As can be seen on slide number three, economic activity in Rio Grande for the past year and even now has been very favorable, has been positively performing when compared to the country. The state's GDP grew more than twice as much as the national average. We grew 10% in our GDP when the country's GDP grew by 4.6%. That's based on growth of the agribusiness. The GDP grew 6-7%. But even the industry GDP grew significantly, close to 10%. In services, we grew in line with the national average. Combined with that, we have an environment in the state in which the state government made an important realignment of its public accounts, public budget. Now we have a fiscal surplus.

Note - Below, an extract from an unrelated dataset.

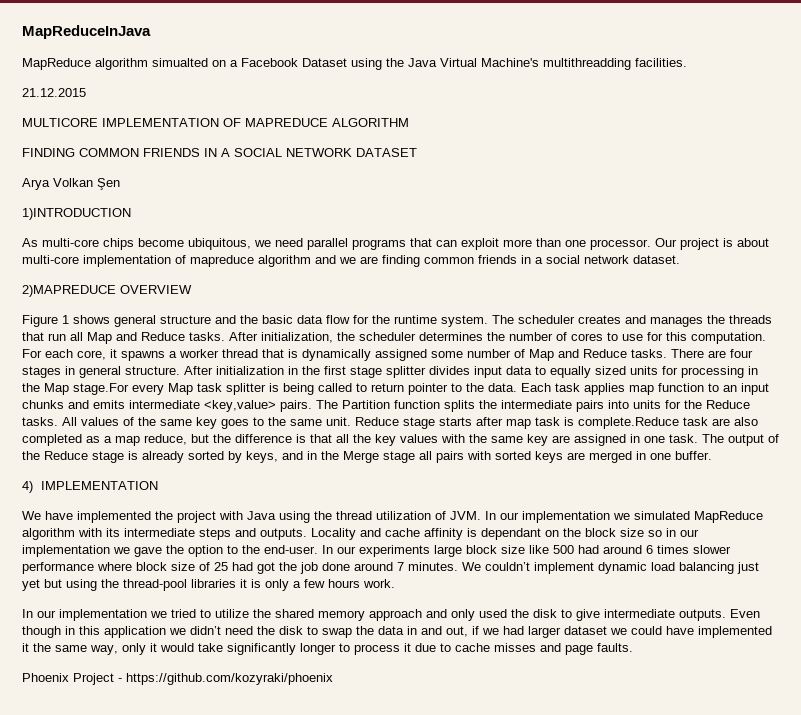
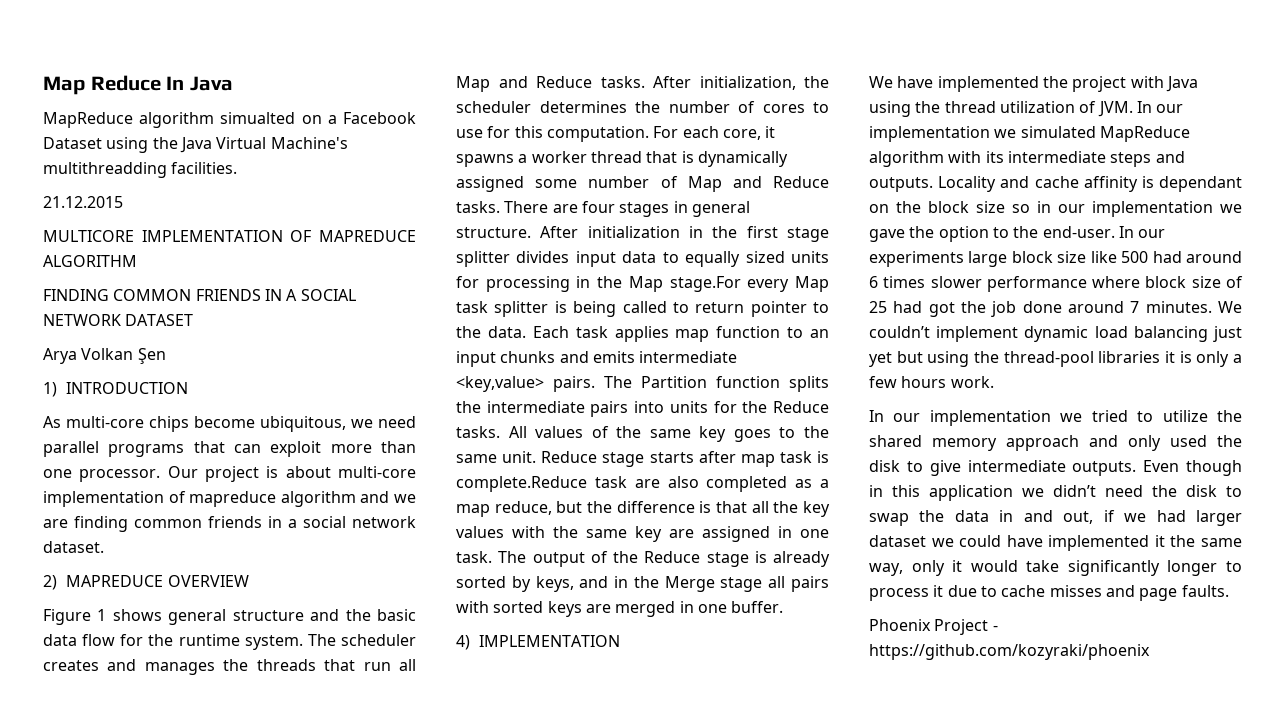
[22,25,151,39] MapReduceInJava -> [43,75,233,95] Map Reduce In Java
[22,208,131,220] 1)INTRODUCTION -> [43,382,189,397] 1) INTRODUCTION
[22,285,116,297] 2)MAPREDUCE -> [43,575,164,590] 2) MAPREDUCE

We were able to address expenses with administrative reforms, welfare reform, different tax reforms. We, of course, paid, the state paid off creditors and also is in line with civil servants' salaries. Everything is being paid, so there was no need for funding to pay civil servants in the state. That's, of course important because it creates a favorable environment in the state, and of course the bank benefits from that. There's also an important element, which is the credit stock. In the state, the amount of credit when compared to the country, we see a favorable gap which also creates opportunities for growth for our credit portfolio. Another highlight is, of course, the agribusiness, the growth in exports coming out of Rio Grande. A growth of 50%, which is quite impressive.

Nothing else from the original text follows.